*** THE RECORDS Section Begins ***

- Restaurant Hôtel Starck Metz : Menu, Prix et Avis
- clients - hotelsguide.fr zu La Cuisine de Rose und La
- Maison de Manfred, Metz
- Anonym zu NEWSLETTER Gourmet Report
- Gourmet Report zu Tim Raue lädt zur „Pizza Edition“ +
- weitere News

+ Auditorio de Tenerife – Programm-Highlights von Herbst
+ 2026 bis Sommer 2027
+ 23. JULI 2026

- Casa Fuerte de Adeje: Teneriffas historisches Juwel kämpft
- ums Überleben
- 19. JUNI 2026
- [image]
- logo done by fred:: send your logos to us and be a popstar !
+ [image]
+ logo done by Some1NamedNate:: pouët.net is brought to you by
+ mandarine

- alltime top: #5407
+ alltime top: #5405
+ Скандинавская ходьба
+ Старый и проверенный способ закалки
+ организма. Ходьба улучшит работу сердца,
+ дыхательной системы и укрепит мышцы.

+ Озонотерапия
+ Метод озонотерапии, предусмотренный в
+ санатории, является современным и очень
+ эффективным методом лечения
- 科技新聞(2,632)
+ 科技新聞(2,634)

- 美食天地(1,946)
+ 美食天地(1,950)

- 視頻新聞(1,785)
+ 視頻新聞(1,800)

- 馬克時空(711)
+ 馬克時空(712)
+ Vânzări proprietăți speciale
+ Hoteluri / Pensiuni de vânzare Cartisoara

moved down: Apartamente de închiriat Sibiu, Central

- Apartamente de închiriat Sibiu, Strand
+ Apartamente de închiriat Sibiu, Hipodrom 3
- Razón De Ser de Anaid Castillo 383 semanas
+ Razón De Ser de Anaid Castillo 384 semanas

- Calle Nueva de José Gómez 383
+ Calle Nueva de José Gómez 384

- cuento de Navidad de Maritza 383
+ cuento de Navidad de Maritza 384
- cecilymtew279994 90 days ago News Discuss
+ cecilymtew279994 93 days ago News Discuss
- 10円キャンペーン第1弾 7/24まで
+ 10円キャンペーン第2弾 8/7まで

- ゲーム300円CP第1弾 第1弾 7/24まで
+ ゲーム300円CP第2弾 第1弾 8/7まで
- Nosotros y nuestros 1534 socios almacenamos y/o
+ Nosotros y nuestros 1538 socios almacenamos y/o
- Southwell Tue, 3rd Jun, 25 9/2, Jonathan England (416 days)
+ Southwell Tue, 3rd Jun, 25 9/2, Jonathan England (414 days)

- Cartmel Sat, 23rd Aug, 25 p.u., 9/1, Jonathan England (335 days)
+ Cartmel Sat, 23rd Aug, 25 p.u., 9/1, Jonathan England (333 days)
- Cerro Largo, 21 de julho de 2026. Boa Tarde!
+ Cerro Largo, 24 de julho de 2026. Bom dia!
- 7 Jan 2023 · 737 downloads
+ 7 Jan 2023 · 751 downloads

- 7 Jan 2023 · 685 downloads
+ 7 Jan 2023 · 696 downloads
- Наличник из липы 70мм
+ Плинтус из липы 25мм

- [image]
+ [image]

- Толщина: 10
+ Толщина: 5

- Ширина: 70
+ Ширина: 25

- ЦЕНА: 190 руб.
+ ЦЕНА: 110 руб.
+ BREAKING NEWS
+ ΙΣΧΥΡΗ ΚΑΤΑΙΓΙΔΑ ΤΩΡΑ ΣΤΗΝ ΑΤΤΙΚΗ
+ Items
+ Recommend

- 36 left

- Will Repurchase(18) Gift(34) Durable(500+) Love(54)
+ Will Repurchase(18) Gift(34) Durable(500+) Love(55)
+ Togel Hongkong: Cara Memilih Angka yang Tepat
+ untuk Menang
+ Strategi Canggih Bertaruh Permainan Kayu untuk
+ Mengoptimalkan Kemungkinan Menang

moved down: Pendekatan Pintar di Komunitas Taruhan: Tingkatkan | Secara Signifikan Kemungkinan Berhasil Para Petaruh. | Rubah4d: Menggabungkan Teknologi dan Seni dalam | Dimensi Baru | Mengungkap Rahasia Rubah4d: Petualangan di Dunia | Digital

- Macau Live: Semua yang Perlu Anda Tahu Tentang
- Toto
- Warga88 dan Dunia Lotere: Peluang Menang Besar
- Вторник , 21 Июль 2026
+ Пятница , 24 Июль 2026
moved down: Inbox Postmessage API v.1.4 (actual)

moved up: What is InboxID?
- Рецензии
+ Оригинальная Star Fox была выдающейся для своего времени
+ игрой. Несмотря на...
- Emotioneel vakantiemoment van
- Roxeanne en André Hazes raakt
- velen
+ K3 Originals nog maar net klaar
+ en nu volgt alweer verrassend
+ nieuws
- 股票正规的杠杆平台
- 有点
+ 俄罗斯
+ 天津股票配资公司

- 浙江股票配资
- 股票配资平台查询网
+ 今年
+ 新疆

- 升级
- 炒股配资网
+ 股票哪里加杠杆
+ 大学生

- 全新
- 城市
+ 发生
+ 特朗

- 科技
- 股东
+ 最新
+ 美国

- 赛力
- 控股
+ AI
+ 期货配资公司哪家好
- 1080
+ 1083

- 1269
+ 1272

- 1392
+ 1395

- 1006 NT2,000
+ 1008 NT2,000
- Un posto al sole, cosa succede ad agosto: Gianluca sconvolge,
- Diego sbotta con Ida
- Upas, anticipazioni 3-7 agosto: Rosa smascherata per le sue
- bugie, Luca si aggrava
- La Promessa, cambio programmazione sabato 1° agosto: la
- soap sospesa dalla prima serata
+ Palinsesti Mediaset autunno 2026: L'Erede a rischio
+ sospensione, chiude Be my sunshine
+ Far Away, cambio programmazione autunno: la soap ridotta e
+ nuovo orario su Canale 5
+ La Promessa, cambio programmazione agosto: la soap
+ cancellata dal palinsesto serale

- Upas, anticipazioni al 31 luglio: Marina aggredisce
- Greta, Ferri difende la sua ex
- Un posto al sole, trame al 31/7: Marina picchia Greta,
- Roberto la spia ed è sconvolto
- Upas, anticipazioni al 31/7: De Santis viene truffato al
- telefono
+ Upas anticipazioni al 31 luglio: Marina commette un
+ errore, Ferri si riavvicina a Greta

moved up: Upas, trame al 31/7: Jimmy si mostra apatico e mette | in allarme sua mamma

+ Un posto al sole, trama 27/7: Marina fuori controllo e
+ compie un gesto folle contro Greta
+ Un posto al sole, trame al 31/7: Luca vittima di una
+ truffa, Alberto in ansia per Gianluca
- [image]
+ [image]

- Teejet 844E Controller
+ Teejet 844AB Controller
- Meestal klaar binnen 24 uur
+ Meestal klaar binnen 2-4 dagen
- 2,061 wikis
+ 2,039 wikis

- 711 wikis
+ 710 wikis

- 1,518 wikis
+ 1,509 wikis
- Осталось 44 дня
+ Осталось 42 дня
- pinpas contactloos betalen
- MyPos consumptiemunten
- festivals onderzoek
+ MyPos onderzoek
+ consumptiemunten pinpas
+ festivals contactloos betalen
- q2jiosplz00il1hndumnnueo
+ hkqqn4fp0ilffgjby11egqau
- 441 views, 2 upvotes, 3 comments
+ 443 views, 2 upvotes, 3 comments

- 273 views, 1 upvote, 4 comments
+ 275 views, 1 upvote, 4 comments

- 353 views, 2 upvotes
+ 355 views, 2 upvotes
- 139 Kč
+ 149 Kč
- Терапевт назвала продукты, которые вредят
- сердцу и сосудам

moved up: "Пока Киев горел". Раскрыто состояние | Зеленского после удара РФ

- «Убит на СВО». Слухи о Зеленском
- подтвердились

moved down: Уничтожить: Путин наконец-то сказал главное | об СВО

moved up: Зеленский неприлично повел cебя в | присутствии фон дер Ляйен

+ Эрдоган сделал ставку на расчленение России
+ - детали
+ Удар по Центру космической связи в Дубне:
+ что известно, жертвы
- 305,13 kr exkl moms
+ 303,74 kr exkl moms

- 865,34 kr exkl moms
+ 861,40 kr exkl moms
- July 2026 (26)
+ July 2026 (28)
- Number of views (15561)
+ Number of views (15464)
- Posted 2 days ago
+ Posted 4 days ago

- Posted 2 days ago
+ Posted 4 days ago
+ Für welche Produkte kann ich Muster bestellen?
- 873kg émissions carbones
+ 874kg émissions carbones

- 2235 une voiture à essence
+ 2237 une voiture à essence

*** THE RECORDS Section Ends ***

WHAT YOU NEED TO DO:
Now copy each line of the entries that mentions "England".

PROBLEM SOLUTION:
- Southwell Tue, 3rd Jun, 25 9/2, Jonathan England (416 days)
+ Southwell Tue, 3rd Jun, 25 9/2, Jonathan England (414 days)
- Cartmel Sat, 23rd Aug, 25 p.u., 9/1, Jonathan England (335 days)
+ Cartmel Sat, 23rd Aug, 25 p.u., 9/1, Jonathan England (333 days)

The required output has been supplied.